Uważniejsze porównanie obu tekstów zmusza do uściślenia, że Tylko dzisiaj
stanowi jedynie bardzo swobodną adaptację Dekalogu. Autor Tylko
dzisiaj opuścił mniej więcej 25% tekstu Dekalogu i tyleż dodał od
siebie. W sumie z Dekalogu ostała się zaledwie połowa.
O wiele ciekawsze i bardziej intrygujące jest inne zestawienie Dekalogu
Jana XXIII z tekstem wydanym przez Al-Anon Family Groups na zakładce książkowej.
Najpierw kilka zdań wyjaśnienia o wspomnianej organizacji. Tę "przystawkę"
do Anonimowych Alkoholików założyła w 1951 roku Lois Wilson, żona nałogowego
alkoholika. Organizacja skupia krewnych i przyjaciół alkoholik. Na spotkaniach
Al-Anonim członkowie rozwiązują swoje problemy, dzieląc się doświadczeniami,
nadzieją i siłą.
Bardzo aktywną członkinią organizacji jest Heather King, amerykańska pisarka
i bardzo religijna katoliczka. To ona dokonała zestawienia obu tekstów,
a opublikował je ottawski portal "Corpus - National Capital Region Canada".
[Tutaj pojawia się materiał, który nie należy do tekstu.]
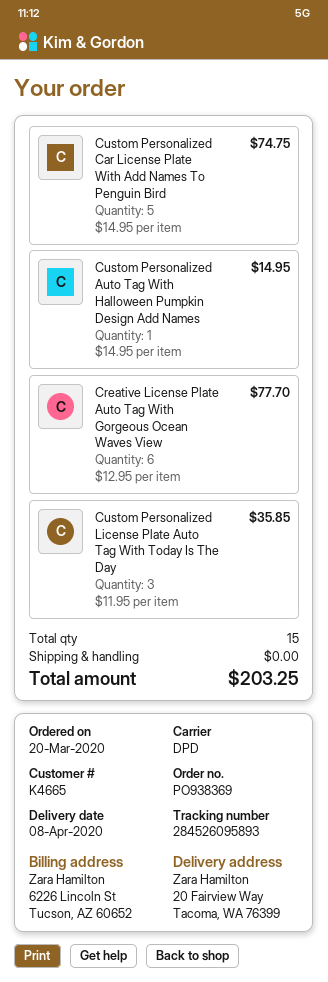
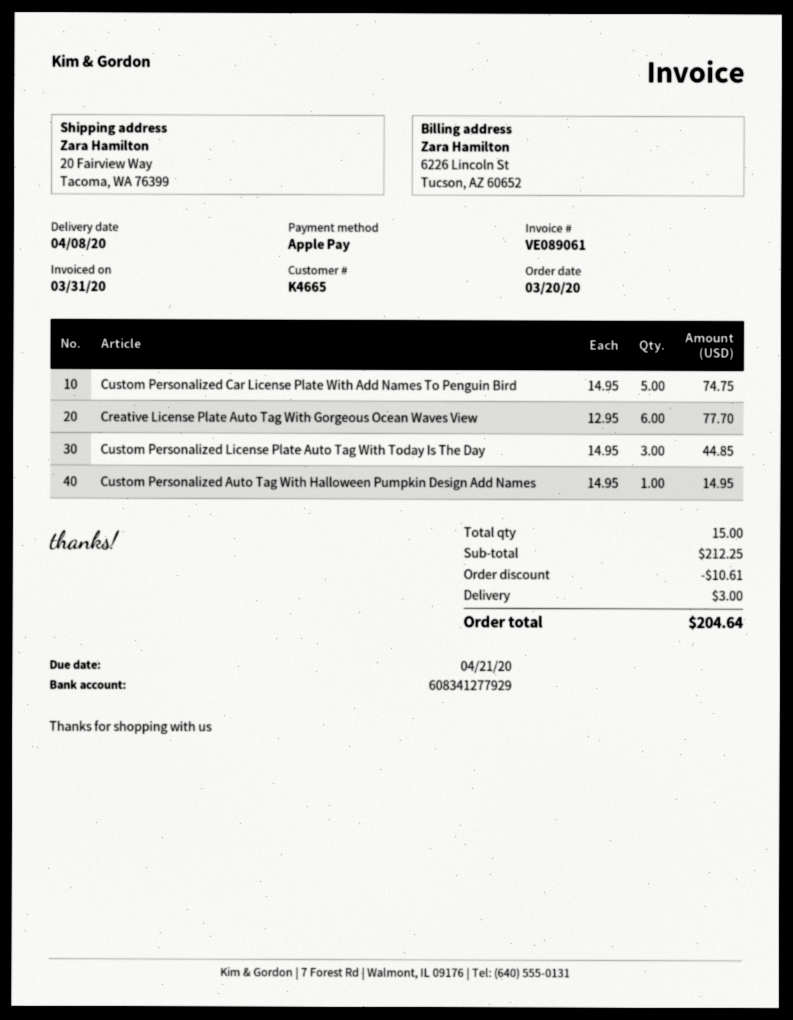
Custom Personalized License Plate Auto Tag With Today Is The Day: 3 x 11.95 = 35.85 -> 3 x 14.95 = 44.85
discount: none -> 10.61
shipping: 0.00 -> 3.00
total: 203.25 -> 204.64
Zbieżność tekstów - 95% treści - jest uderzająca. Heather King nazywa je
lustrzanym odbiciem. Jaka jest tego geneza - trudno dociec. Jako jedyne
wyjaśnienie przychodzi namyśl znane porzekadło, że "geniusze spotykają
się w myślach"...
Oto oryginalny tekst Dekalogu Jana XXIII:
Tylko dzisiaj przeżyję dzień porządnie. Nie będę próbował rozwiązać
za jednym zamachem wszystkich swoich problemów życiowych.
Tylko dzisiaj będę starał się o właściwą postawę: ubiorę się skromnie,
nie będę podnosił głosu, będę zachowywał się uprzejmie, nie będę krytykował
nikogo; ulepszać będę tylko siebie i tylko sobie narzucać dyscyplinę.
Tylko dzisiaj poczuję się szczęśliwy, wiedząc, że zostałem stworzony do
szczęścia nie tylko w przyszłym świecie, ałe już teraz.
Tylko dzisiaj dostosuję się do okoliczności i nie będę domagał się, żeby
one dostosowywały się do mojego widzi mi się.
Tylko dzisiaj przynajmniej przez 10 minut przeczytam coś wartościowego,
co wzbogaci mój umysł, choć będzie wymagać skupienia i wysiłku.
Tylko dzisiaj zrobię coś dobrego, oddam komuś przysługę, i to bez trąbienia
o tym na cały świat.
Tylko dzisiaj wykonam przynajmniej jedno zajęcie, którego nie lubię. Gdybym
czuł do niego odrazę, nie dam tego po sobie poznać.
Tylko dzisiaj będę pracował według ustalonego planu, unikając dwóch niebezpieczeństw:
pośpiechu i niezdecydowania.
Tylko dzisiaj - mimo trudności i napięć - będę żywił niezłomnie przekonanie,
że Opatrzność Boża opiekuje się mną tak troskliwie, jakbym tylko ja był
na świecie.
Tylko dzisiaj bez oporów i lęków będę podziwiał piękno i delektować się
dobrocią. Mam pamiętać, że będę to wszystko robił tylko przez 12 godzin
a nie przez całe życie.
Za pointę niech posłuży w charakterze 11 przykazania następująca złota
myśl św. Jana XXIII: Wykonywać daną rzecz natychmiast, szybko i dobrze;
nie zwlekać, nie stawiać rzeczy drugorzędnych przez ważnymi.